> EXERCISE
Please give the number of lines in the records below where the word "none" occurs, and nothing else.

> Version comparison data

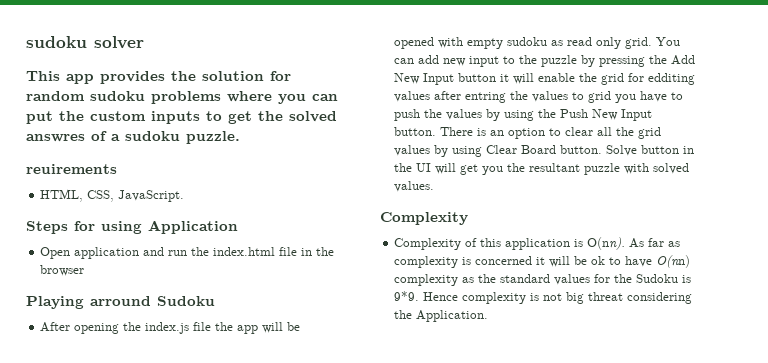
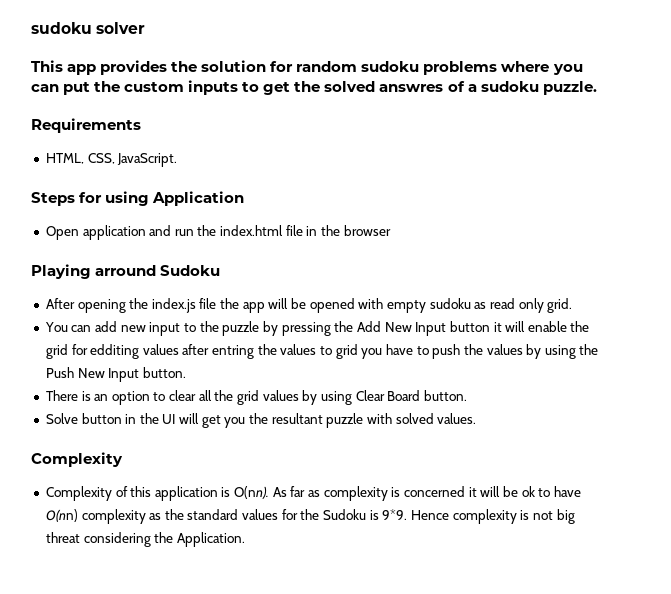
[26,164,117,174] reuirements -> [31,118,141,133] Requirements
(653, 43) none -> (573, 305) //
(437, 131) none -> (186, 372) //
(603, 149) none -> (467, 395) //

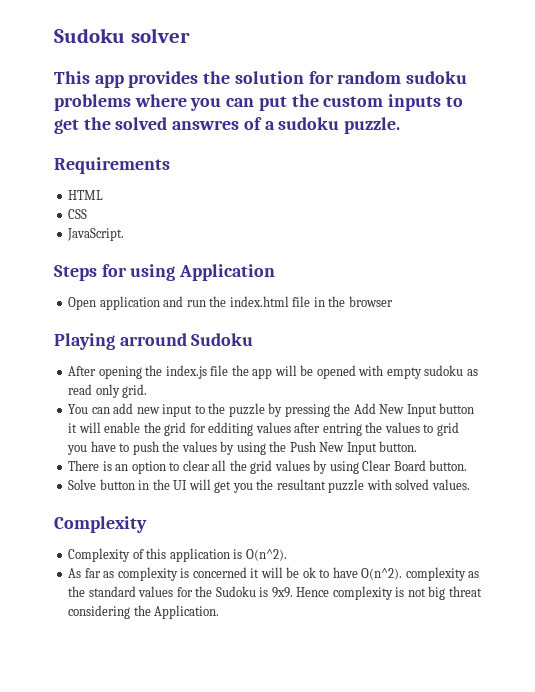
[31,22,92,34] sudoku -> [54,28,125,43] Sudoku
[45,153,115,164] HTML, CSS, -> [68,190,104,200] [68,209,88,219] HTML // CSS //
[234,486,270,499] O(nn). -> [245,549,287,561] O(n^2). //
[45,509,78,522] O(nn) -> [361,568,403,580] O(n^2).
[382,509,408,520] 9*9. -> [271,587,293,598] 9x9.

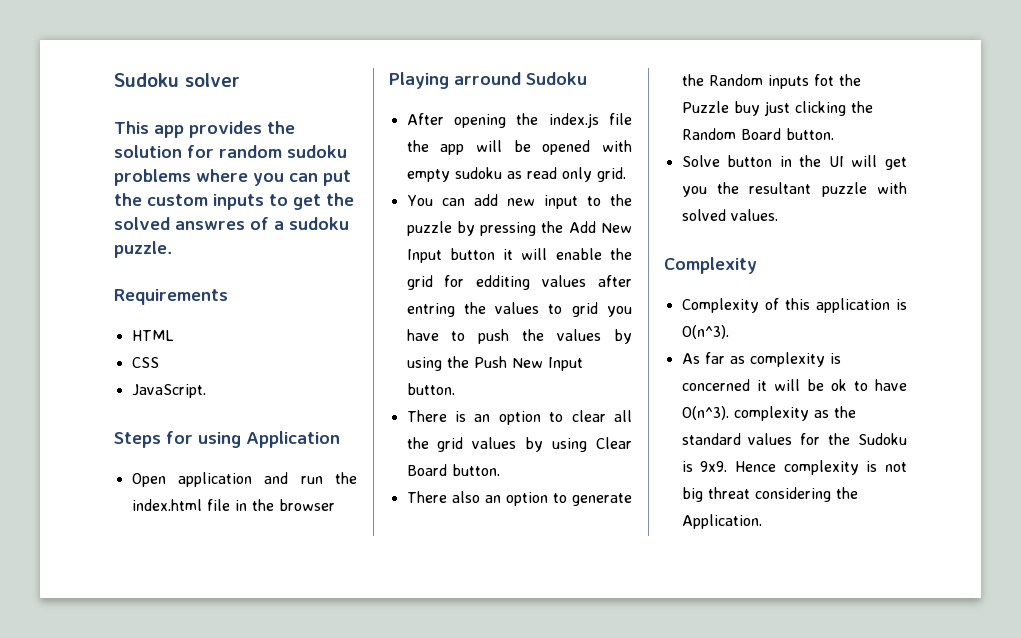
(468, 465) none -> [406,491,632,506] [681,74,861,89] [681,101,873,116] [681,128,834,140] // There also an option to generate the Random inputs fot the Puzzle buy just clicking the Random Board button.
[245,549,287,561] O(n^2). -> [681,325,729,339] O(n^3).
[361,568,403,580] O(n^2). -> [681,406,729,420] O(n^3).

> ANSWER
4